[About this exercise] There is one span to output from the data below: the lines starting at the line with "[445,454,515,466] devleoper, ->" and ending at the line with "(382, 287) none -> (177, 381) //". Output it exactly, ends included, nothing more.
[[ Material to process, beginning ]]
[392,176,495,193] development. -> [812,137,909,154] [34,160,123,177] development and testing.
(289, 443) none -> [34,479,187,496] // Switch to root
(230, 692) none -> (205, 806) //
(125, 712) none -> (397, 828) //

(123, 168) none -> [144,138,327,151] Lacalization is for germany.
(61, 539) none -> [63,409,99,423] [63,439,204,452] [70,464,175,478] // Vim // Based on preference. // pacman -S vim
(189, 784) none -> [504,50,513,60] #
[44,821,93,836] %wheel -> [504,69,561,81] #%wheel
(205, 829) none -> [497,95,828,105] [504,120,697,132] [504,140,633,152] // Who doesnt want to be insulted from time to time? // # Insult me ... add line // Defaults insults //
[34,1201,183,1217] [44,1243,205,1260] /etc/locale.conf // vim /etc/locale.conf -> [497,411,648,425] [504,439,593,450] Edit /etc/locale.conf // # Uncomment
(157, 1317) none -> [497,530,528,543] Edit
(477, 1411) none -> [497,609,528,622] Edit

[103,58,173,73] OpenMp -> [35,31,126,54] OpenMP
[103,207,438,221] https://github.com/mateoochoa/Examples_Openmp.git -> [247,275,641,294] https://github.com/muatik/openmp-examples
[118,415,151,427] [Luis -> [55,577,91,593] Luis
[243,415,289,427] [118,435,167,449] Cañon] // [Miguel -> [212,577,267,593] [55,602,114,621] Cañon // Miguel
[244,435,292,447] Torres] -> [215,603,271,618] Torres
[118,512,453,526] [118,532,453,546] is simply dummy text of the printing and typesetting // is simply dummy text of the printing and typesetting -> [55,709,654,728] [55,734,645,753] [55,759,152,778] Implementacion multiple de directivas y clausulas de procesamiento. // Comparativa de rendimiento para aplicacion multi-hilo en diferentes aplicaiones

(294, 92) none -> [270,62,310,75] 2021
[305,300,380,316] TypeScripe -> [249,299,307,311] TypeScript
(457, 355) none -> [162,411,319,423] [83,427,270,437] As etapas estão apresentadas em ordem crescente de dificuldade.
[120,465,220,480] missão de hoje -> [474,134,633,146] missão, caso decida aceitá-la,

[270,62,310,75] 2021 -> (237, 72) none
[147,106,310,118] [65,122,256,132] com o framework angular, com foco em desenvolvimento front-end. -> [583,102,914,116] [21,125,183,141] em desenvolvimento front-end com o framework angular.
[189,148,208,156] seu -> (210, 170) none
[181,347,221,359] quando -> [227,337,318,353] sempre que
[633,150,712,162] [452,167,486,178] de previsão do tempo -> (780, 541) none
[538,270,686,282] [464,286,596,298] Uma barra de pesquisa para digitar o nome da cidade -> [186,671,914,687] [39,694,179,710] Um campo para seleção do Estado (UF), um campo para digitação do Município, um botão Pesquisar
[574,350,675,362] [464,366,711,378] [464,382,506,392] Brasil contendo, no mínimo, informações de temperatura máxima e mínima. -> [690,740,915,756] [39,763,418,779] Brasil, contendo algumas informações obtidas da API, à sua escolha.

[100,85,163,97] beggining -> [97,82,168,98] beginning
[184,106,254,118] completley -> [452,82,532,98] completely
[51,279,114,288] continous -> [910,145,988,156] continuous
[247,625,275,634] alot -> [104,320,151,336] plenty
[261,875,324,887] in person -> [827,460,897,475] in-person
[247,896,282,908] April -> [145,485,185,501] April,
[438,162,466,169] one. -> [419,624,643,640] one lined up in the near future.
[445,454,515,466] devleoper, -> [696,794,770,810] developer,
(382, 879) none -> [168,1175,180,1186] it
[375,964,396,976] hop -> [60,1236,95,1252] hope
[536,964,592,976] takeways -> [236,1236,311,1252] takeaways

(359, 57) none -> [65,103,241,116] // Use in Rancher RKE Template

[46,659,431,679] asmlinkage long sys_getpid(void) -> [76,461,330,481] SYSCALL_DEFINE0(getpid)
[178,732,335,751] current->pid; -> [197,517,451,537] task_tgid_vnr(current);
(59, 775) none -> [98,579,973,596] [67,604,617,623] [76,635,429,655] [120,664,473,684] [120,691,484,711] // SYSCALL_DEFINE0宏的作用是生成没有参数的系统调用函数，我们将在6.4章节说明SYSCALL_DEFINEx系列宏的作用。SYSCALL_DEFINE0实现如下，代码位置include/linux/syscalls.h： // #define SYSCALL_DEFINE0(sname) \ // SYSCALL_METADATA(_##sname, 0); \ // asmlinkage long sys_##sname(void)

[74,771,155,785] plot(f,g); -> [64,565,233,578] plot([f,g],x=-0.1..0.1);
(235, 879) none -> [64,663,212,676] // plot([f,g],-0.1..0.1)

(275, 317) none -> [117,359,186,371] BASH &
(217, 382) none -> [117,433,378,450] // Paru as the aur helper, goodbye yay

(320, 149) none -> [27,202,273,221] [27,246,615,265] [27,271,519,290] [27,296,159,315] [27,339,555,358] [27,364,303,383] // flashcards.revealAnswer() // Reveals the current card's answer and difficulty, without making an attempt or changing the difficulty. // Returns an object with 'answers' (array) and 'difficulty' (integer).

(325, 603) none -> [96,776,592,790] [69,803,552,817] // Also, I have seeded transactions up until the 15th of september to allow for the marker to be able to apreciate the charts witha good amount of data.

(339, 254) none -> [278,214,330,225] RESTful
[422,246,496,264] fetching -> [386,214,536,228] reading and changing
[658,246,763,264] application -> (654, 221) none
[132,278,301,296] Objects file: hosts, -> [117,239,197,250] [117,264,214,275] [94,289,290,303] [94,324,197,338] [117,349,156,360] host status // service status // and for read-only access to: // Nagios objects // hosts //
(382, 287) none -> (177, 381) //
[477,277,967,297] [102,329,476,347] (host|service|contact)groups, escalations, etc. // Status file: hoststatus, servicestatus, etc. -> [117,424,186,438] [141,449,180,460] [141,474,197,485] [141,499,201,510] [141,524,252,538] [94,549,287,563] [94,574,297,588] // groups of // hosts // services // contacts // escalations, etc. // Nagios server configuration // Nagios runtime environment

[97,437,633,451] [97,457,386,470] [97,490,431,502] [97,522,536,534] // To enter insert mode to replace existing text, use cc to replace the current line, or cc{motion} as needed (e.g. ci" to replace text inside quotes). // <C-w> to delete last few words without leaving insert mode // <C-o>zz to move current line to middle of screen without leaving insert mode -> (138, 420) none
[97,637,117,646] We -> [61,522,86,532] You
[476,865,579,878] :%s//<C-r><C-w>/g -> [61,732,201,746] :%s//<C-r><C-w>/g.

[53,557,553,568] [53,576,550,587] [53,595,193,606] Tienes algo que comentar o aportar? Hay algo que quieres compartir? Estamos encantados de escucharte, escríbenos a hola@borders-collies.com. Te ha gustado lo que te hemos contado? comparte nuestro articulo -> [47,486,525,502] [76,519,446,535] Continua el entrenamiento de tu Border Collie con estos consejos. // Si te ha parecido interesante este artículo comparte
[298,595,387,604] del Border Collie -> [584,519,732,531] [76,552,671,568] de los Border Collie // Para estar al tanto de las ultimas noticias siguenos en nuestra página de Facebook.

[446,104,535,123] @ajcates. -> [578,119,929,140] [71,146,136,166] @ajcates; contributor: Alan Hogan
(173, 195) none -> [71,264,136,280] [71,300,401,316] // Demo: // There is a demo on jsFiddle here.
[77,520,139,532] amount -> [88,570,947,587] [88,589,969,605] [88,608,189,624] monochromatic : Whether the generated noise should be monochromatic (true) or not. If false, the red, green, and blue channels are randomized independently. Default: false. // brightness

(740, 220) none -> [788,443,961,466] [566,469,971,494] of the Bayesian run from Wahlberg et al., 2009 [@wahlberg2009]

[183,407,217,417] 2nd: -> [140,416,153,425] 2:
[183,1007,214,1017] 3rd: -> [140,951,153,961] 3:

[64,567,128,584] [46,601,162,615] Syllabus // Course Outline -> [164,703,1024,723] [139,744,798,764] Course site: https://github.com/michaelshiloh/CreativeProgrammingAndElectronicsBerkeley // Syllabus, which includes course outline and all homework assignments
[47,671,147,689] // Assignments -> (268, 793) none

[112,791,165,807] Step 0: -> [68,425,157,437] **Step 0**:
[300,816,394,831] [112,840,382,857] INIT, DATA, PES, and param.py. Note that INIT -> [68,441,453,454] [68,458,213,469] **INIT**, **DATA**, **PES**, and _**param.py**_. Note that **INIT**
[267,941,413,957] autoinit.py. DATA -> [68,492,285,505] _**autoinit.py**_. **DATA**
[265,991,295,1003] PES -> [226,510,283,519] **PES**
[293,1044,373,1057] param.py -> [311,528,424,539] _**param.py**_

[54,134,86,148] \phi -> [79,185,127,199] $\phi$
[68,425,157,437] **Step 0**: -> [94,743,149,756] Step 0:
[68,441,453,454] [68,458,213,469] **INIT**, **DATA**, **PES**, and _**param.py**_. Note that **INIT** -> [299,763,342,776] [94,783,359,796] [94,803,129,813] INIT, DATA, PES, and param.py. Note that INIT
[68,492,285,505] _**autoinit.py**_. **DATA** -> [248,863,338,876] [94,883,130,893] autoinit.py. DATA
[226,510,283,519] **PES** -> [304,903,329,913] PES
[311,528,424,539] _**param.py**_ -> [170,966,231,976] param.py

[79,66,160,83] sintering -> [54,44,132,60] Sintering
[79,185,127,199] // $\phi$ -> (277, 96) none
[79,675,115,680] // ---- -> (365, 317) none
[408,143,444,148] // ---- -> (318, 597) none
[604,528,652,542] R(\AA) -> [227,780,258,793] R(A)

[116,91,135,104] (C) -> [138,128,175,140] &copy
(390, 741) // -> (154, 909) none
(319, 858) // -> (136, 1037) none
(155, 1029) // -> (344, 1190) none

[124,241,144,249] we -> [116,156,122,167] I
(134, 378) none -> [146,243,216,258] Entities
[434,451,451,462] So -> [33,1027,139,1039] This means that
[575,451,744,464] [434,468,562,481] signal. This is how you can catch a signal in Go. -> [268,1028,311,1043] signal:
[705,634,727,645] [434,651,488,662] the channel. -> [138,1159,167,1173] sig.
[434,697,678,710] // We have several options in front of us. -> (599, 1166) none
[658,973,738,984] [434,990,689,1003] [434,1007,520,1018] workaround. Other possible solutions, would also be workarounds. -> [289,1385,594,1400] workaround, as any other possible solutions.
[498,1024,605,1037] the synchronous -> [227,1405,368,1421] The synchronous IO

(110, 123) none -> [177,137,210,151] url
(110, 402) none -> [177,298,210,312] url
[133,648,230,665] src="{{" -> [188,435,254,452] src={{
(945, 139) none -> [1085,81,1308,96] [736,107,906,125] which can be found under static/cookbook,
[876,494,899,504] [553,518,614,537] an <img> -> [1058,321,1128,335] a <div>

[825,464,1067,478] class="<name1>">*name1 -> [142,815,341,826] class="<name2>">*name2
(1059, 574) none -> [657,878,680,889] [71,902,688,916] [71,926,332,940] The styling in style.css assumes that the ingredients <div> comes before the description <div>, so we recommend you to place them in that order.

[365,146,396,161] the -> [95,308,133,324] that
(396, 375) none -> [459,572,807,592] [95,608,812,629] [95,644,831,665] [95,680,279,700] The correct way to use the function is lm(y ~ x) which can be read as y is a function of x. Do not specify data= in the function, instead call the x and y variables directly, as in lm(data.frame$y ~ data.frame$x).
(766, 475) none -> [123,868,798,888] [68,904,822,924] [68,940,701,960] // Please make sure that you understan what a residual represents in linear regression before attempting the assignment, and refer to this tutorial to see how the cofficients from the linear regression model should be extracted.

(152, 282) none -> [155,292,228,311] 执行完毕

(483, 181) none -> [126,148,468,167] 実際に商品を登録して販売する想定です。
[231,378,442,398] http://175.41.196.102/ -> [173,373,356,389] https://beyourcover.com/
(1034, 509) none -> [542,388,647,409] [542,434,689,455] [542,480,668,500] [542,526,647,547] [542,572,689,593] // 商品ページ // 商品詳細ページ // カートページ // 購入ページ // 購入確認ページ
[[ Material to process, end ]]
[Answer box]
[445,454,515,466] devleoper, -> [696,794,770,810] developer,
(382, 879) none -> [168,1175,180,1186] it
[375,964,396,976] hop -> [60,1236,95,1252] hope
[536,964,592,976] takeways -> [236,1236,311,1252] takeaways

(359, 57) none -> [65,103,241,116] // Use in Rancher RKE Template

[46,659,431,679] asmlinkage long sys_getpid(void) -> [76,461,330,481] SYSCALL_DEFINE0(getpid)
[178,732,335,751] current->pid; -> [197,517,451,537] task_tgid_vnr(current);
(59, 775) none -> [98,579,973,596] [67,604,617,623] [76,635,429,655] [120,664,473,684] [120,691,484,711] // SYSCALL_DEFINE0宏的作用是生成没有参数的系统调用函数，我们将在6.4章节说明SYSCALL_DEFINEx系列宏的作用。SYSCALL_DEFINE0实现如下，代码位置include/linux/syscalls.h： // #define SYSCALL_DEFINE0(sname) \ // SYSCALL_METADATA(_##sname, 0); \ // asmlinkage long sys_##sname(void)

[74,771,155,785] plot(f,g); -> [64,565,233,578] plot([f,g],x=-0.1..0.1);
(235, 879) none -> [64,663,212,676] // plot([f,g],-0.1..0.1)

(275, 317) none -> [117,359,186,371] BASH &
(217, 382) none -> [117,433,378,450] // Paru as the aur helper, goodbye yay

(320, 149) none -> [27,202,273,221] [27,246,615,265] [27,271,519,290] [27,296,159,315] [27,339,555,358] [27,364,303,383] // flashcards.revealAnswer() // Reveals the current card's answer and difficulty, without making an attempt or changing the difficulty. // Returns an object with 'answers' (array) and 'difficulty' (integer).

(325, 603) none -> [96,776,592,790] [69,803,552,817] // Also, I have seeded transactions up until the 15th of september to allow for the marker to be able to apreciate the charts witha good amount of data.

(339, 254) none -> [278,214,330,225] RESTful
[422,246,496,264] fetching -> [386,214,536,228] reading and changing
[658,246,763,264] application -> (654, 221) none
[132,278,301,296] Objects file: hosts, -> [117,239,197,250] [117,264,214,275] [94,289,290,303] [94,324,197,338] [117,349,156,360] host status // service status // and for read-only access to: // Nagios objects // hosts //
(382, 287) none -> (177, 381) //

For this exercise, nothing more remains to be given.